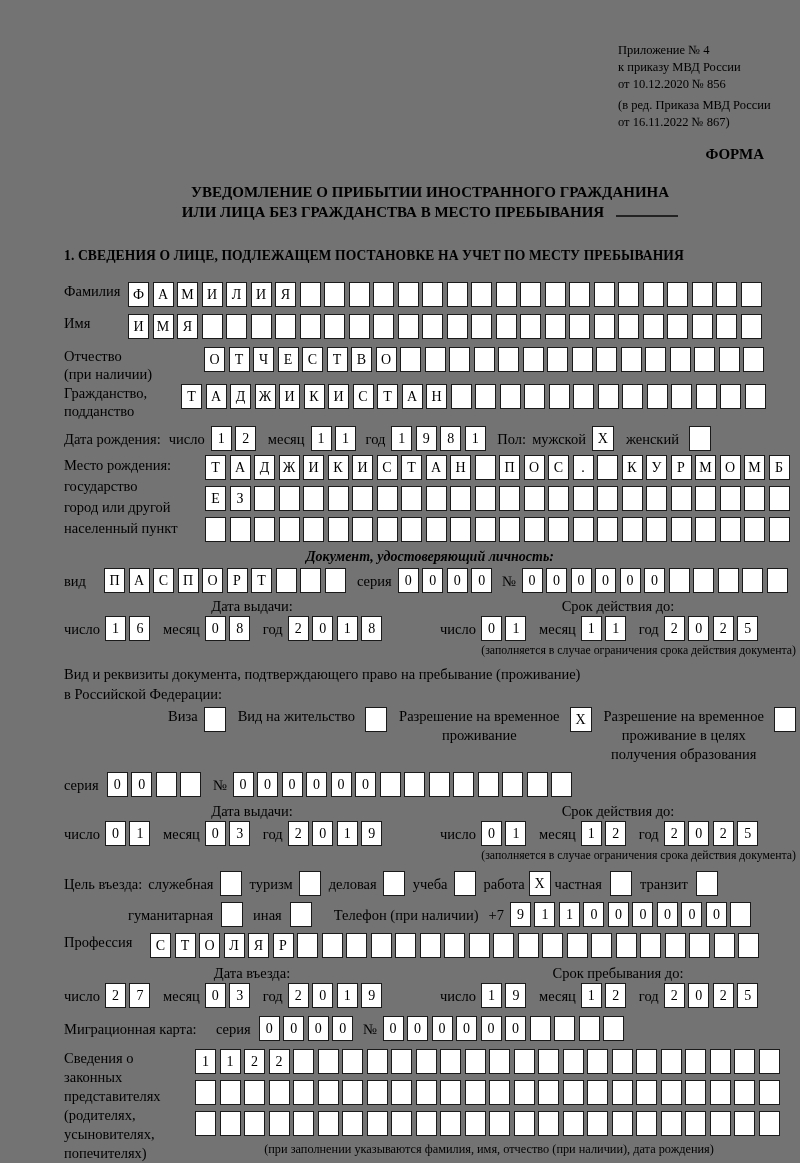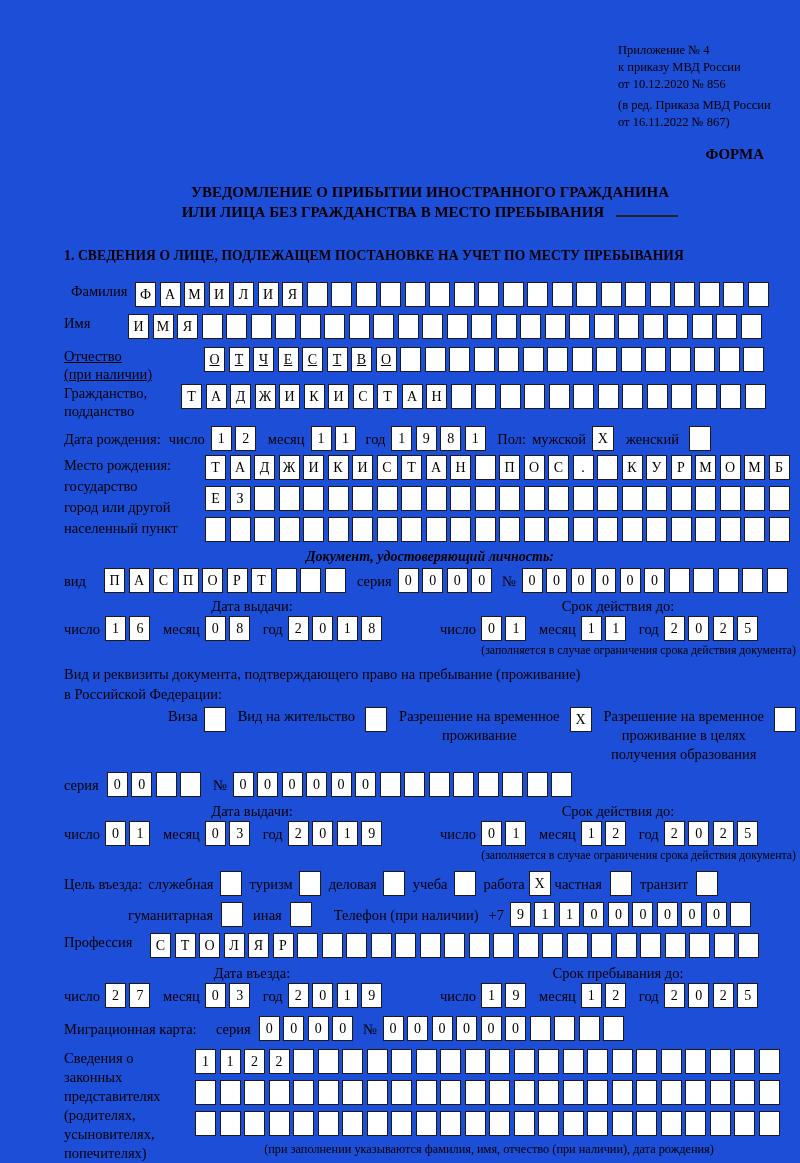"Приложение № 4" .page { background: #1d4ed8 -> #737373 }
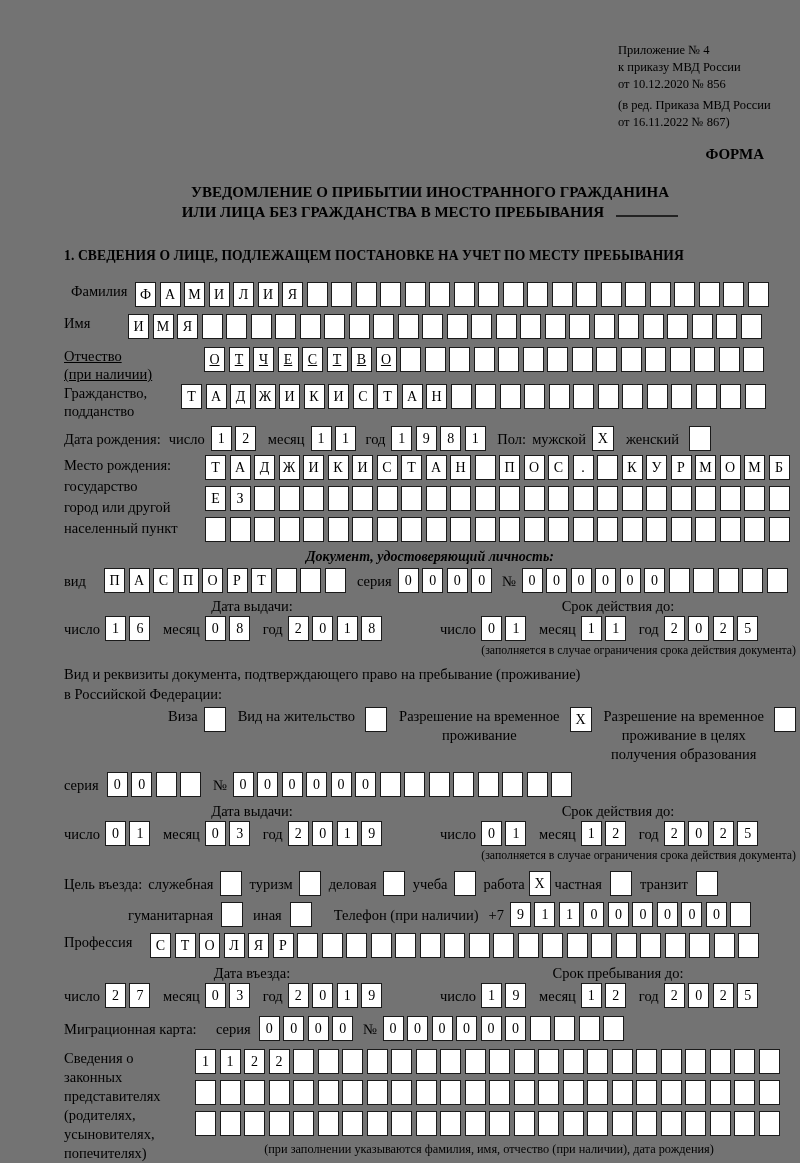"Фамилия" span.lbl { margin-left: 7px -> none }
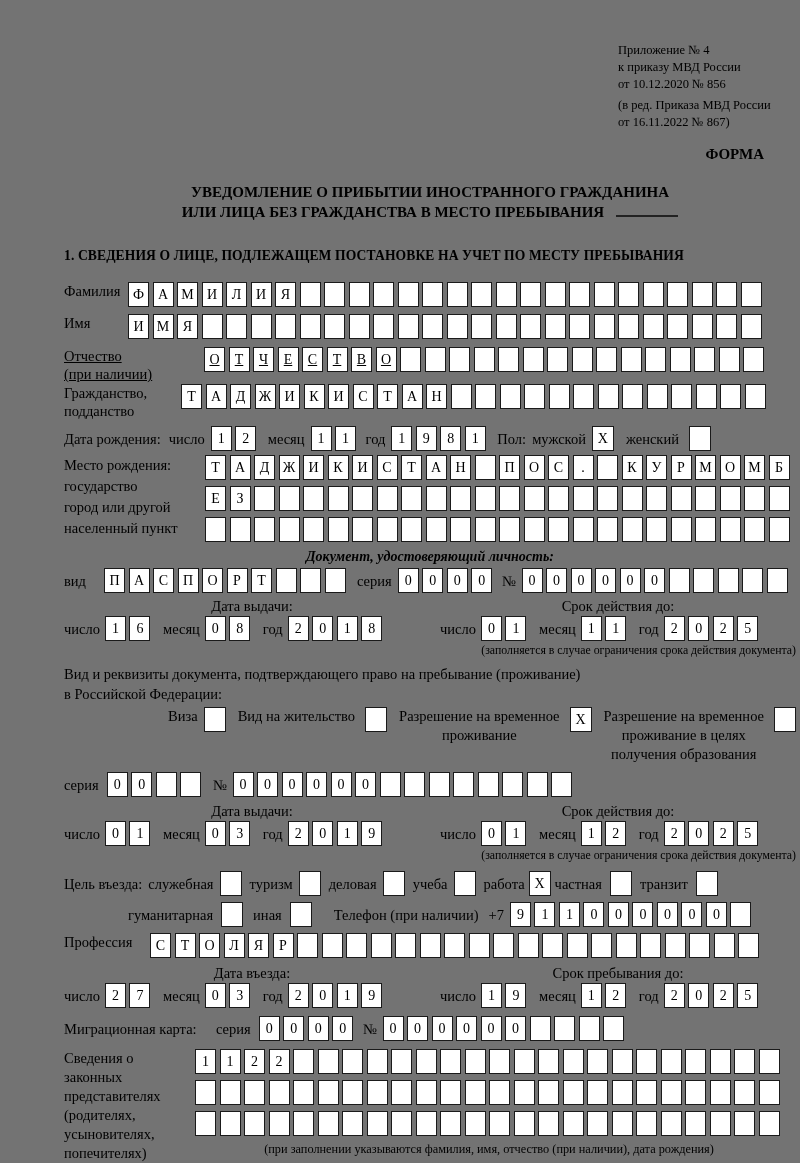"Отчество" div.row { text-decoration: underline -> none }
--------------------------------
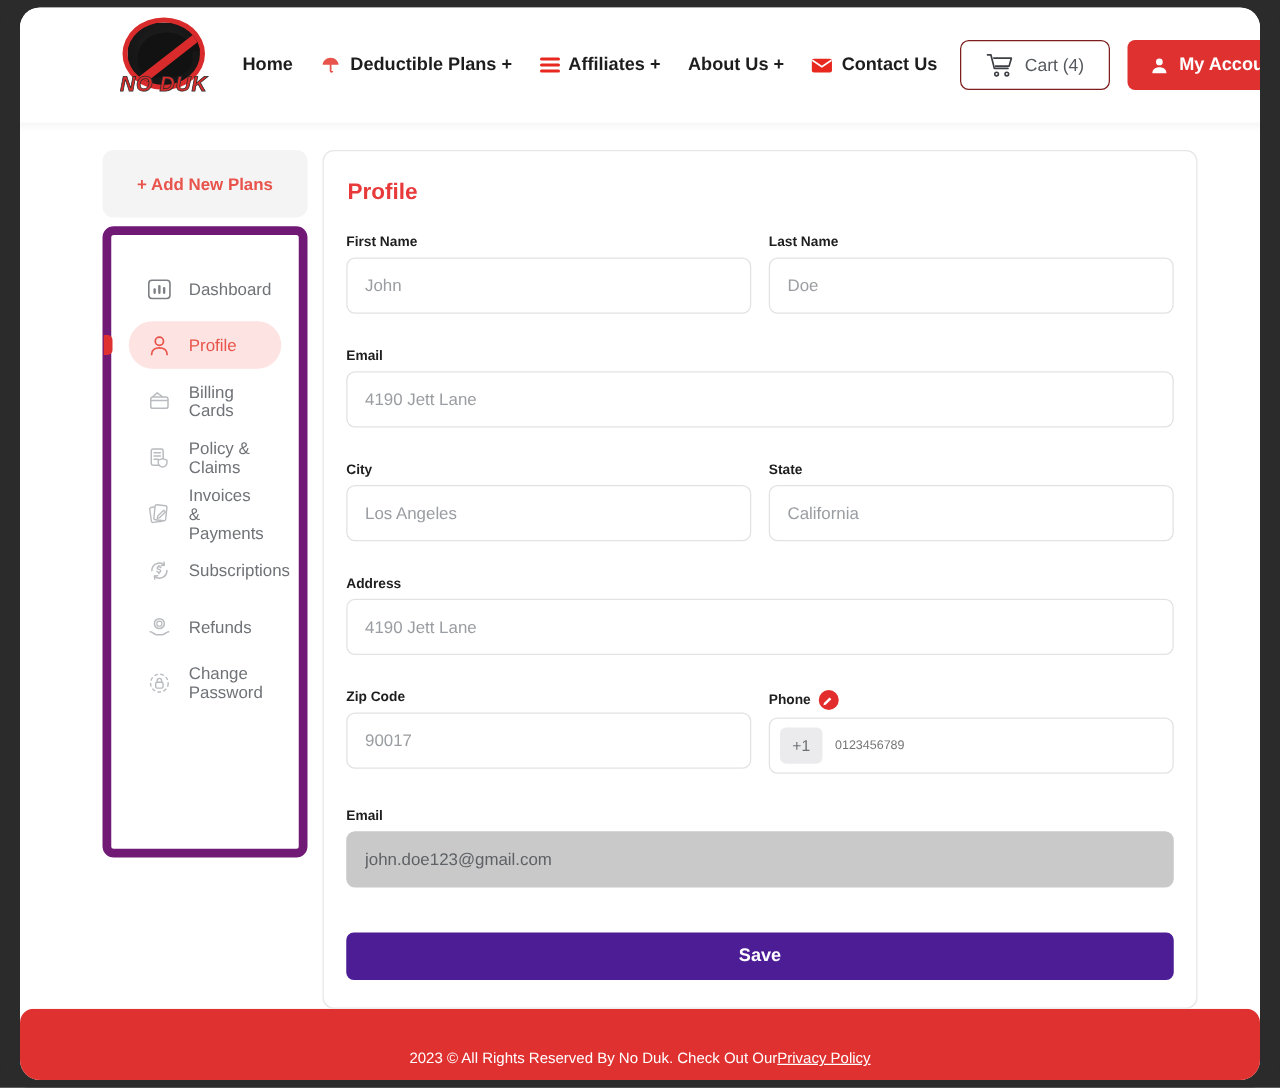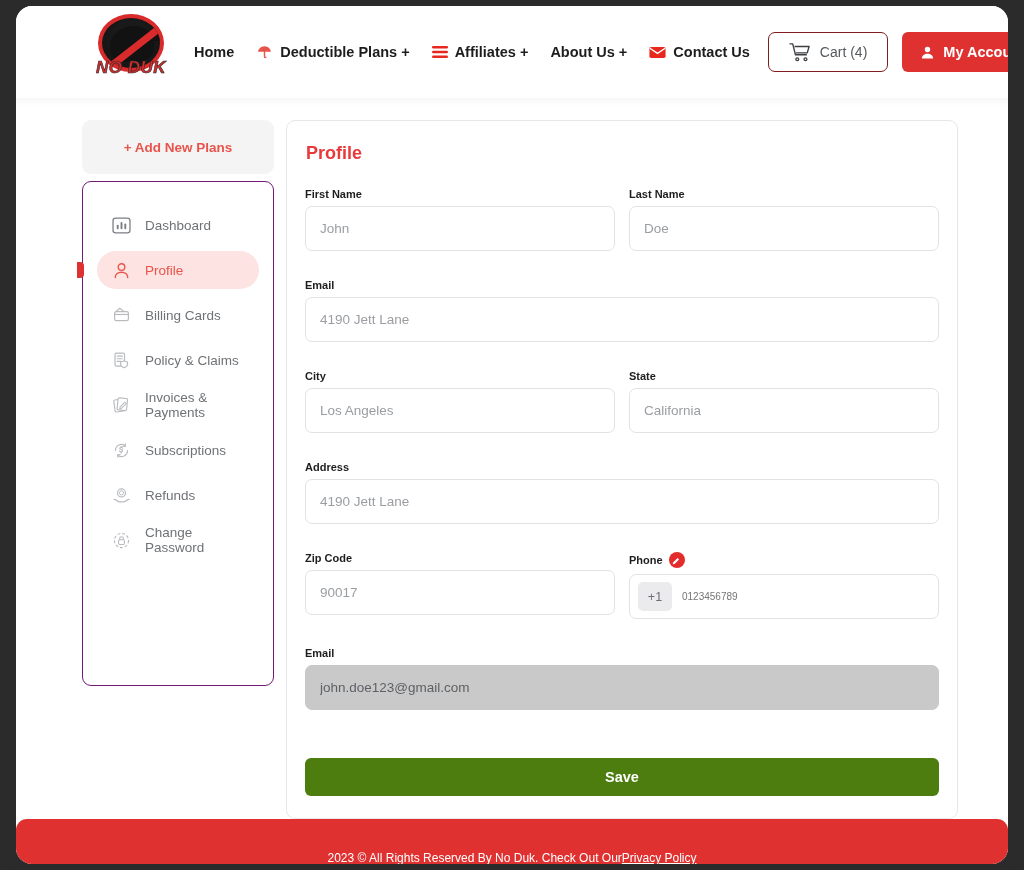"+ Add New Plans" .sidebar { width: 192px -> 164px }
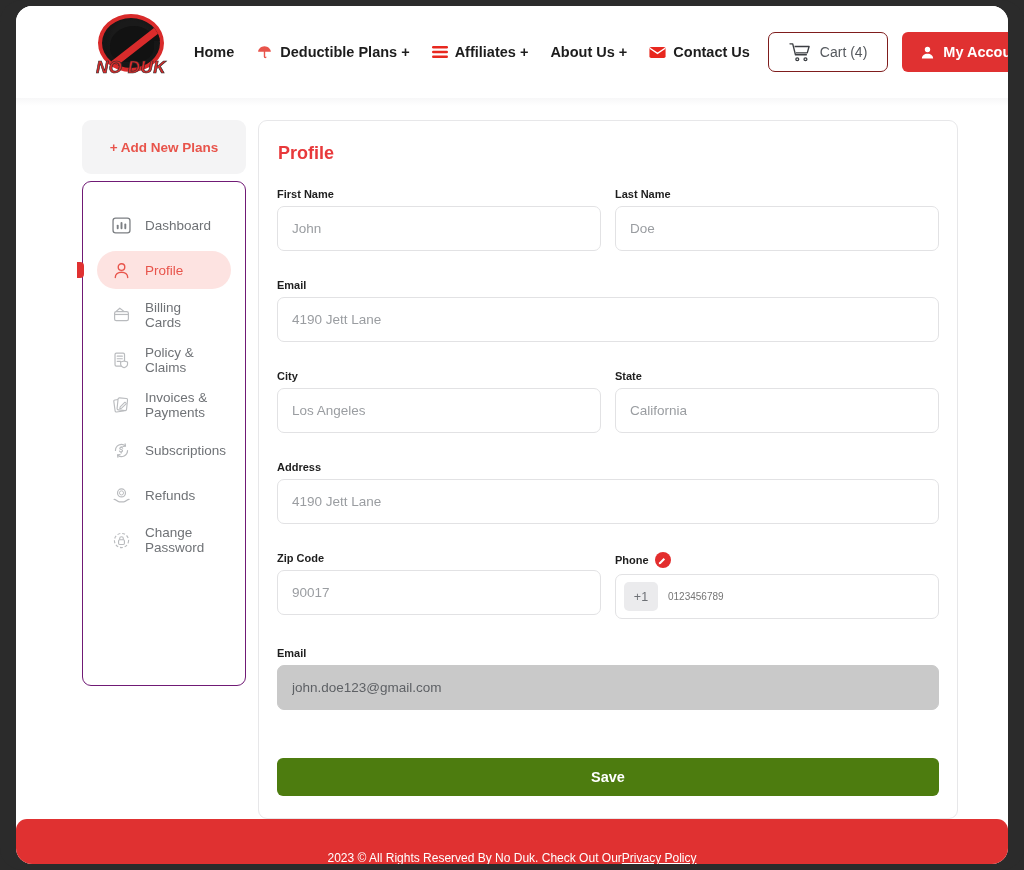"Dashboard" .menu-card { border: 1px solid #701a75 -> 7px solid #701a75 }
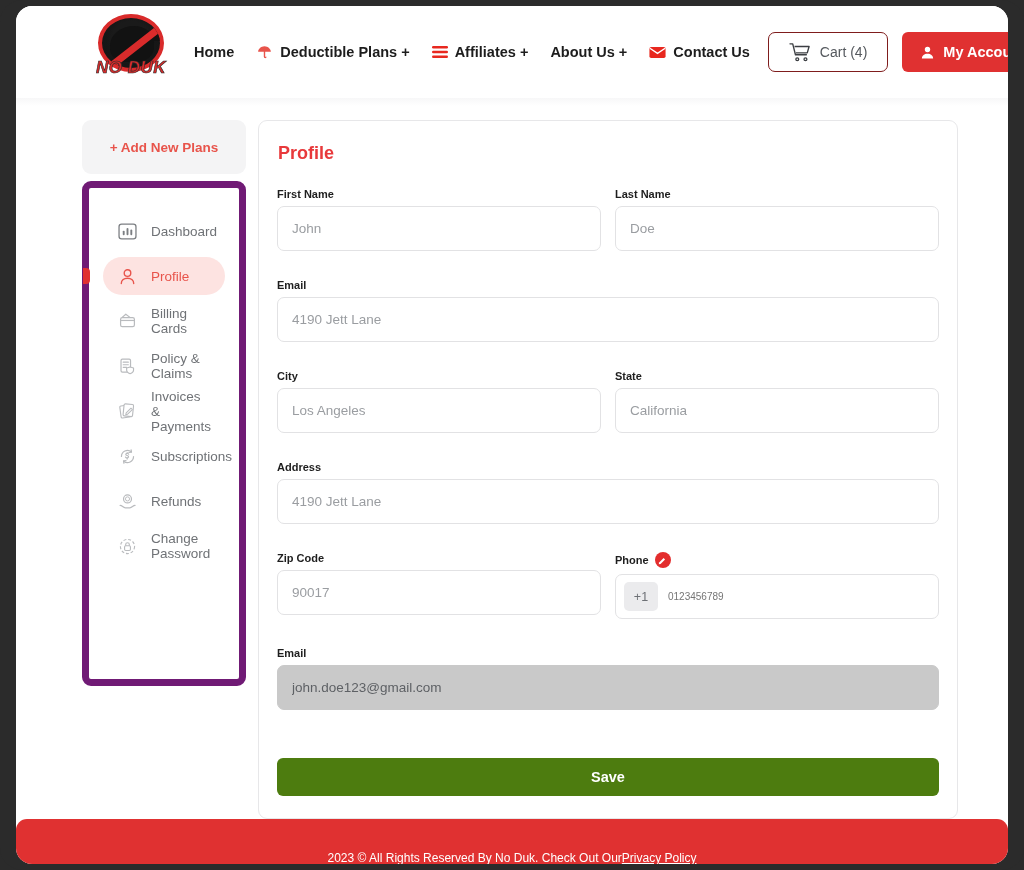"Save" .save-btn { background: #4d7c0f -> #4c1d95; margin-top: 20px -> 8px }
--------------------------------
Task requirements => From the records above, transcribe only the stretch from the line with "background: #1d4ed8 ->" through the line with "text-decoration: underline ->", keeping both ends. Omit pictures.

Answer for the task =>
"Приложение № 4" .page { background: #1d4ed8 -> #737373 }
"Фамилия" span.lbl { margin-left: 7px -> none }
"Отчество" div.row { text-decoration: underline -> none }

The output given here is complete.